これへの答えはシンプルである。「いくら前向きでも、疲労がたまると、倒れるときは倒れますよ」。実際、若い教員や部活熱心な保健体育の教師らが多数過労死している。
(2)労働基準法は守ろう。“赤信号みんなで渡れば怖くない”ではいけない。
労基法第35条では、4週のうち4日休みを取りましょうね、となっている。これは、企業等はもちろん、行政や学校にも適用される。土日も部活漬けという教員は、これを守れていないのだ。
ベネッセの学習指導基本調査(2010年)によると、中学校の運動部の顧問では、約6割が月5日以上土日出勤している(≒4休取れていない可能性大)。法令すら遵守できない状態では、学校教育の一環とは言えまい。
(3)生徒の怪我をするリスクを高める。
スポーツ参加時間が長ければ長いほど、外傷、障害の発生率が高く、週16時間以上の場合、ないし“年齢×1時間”より多い場合は、より発生率が高いとの研究が複数ある(スポーツ庁、運動部活動の在り方に関する総合的なガイドライン作成検討会議、2017年12月18日での報告)。ちなみに、これは体育の時間なども含めての時間だ。
BDKの熱血さで生徒の将来を潰してはいけない。
(4)あなただけが、その子の人生に大きな影響を与えるべきか?
ある国の文書には、こんな一節がある。
「学校という場において子供が成長していく上で,教員に加えて,多様な価値観や経験を持った大人と接したり,議論したりすることは,より厚みのある経験を積むことができ,本当の意味での『生きる力』を定着させることにつながる」。
(チーム学校に関する中教審答申)
子どもたちが部活以外の様々な経験をしたり、多様な大人と接したりする時間を、わたしたちは奪ってはいけない。

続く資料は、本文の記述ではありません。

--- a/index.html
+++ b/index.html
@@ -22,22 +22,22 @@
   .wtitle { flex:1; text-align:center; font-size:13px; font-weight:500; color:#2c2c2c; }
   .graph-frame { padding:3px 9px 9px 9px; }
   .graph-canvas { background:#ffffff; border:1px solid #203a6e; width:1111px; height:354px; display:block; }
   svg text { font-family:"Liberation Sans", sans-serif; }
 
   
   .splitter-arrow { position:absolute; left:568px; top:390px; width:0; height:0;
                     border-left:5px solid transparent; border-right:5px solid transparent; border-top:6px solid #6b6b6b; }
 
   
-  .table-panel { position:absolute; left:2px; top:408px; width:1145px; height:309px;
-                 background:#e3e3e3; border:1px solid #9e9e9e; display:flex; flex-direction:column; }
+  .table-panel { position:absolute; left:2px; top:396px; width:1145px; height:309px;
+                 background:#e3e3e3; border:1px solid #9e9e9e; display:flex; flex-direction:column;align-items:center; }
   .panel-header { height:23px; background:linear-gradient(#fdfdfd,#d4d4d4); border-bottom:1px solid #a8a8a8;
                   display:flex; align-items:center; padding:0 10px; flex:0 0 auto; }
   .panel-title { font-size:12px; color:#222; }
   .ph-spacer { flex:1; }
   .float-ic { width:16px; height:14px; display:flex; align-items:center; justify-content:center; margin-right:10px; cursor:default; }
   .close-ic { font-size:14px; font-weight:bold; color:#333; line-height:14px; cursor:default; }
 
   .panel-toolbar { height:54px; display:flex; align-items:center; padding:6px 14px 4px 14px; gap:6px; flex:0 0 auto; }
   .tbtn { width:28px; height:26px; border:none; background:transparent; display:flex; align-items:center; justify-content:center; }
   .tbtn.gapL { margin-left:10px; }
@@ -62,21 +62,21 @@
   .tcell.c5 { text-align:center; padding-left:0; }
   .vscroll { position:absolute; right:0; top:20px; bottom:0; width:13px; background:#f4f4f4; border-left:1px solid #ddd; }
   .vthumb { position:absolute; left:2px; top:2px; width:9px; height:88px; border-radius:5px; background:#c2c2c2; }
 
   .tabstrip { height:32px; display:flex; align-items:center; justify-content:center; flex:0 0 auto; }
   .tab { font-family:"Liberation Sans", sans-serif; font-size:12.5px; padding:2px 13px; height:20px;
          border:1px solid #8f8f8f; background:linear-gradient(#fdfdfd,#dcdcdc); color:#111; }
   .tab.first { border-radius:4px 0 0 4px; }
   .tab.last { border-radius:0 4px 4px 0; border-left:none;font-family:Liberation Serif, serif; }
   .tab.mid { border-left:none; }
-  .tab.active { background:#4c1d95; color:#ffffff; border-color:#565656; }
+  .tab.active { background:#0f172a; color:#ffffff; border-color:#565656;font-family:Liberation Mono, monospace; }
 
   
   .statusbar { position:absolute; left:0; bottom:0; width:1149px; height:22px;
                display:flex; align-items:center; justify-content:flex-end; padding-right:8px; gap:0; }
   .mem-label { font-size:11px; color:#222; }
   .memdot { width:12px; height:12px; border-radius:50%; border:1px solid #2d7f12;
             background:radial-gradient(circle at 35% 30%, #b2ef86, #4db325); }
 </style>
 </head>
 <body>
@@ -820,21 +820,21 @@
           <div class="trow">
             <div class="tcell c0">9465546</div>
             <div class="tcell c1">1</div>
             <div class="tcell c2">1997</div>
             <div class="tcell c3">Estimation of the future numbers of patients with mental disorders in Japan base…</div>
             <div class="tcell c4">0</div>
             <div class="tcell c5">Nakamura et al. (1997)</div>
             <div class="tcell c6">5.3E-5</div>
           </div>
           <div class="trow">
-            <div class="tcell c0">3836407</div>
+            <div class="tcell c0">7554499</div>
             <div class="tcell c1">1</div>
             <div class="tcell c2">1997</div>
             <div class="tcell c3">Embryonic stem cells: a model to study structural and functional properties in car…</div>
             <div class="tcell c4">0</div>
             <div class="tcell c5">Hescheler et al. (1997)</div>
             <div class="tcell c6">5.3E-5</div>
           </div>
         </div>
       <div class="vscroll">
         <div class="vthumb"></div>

(5)限れた時間を授業の質を高めることや自己研鑽に使おう。
OECDの調査(TALIS)や愛知教育大学等の調査によると、授業準備よりも部活動指導時間のほうが長い教員も一定数おり、かつ、多くの教員は「授業準備をする時間が足りない」、「仕事に追われて生活にゆとりがない」と述べている。
教員は授業でこそ勝負するもの。過熱した部活動のために、授業準備や自己研鑽が犠牲になっていないか、個人としても、学校としても問い直す必要がある。
また、BDKのなかには、「部活が生徒指導上やんちゃな子を救っている」と主張する人も多い。しかし、これも次の点を問うて考えていく必要がある。
●その子が部活をやめたらどうするんですか?
●生徒指導上問題と言いますが、その子は実際は授業内容についていけないために、フラストレーションが溜まっているのではないですか?つまり、必要なのは生徒指導ではなく、学習支援ではないですか?
●いずれにしても、その子の学校での時間の多くは授業時間です。まずは授業準備をしっかりできる体制ができてから、部活もやるならやる、という順番ではないですか?
以上の5点を確認しながら、BDKを巻き込んで、その学校でどの部活を残していくべきか(縮小が必要ではないか)、また、練習量などの過熱をどう防ぐのか(休養日の設定や1週間あたりの時間数を決めるなど)の議論を進めていくべきだ。
前回も述べたが、4月になってからでは遅い。この1月、2月が勝負である。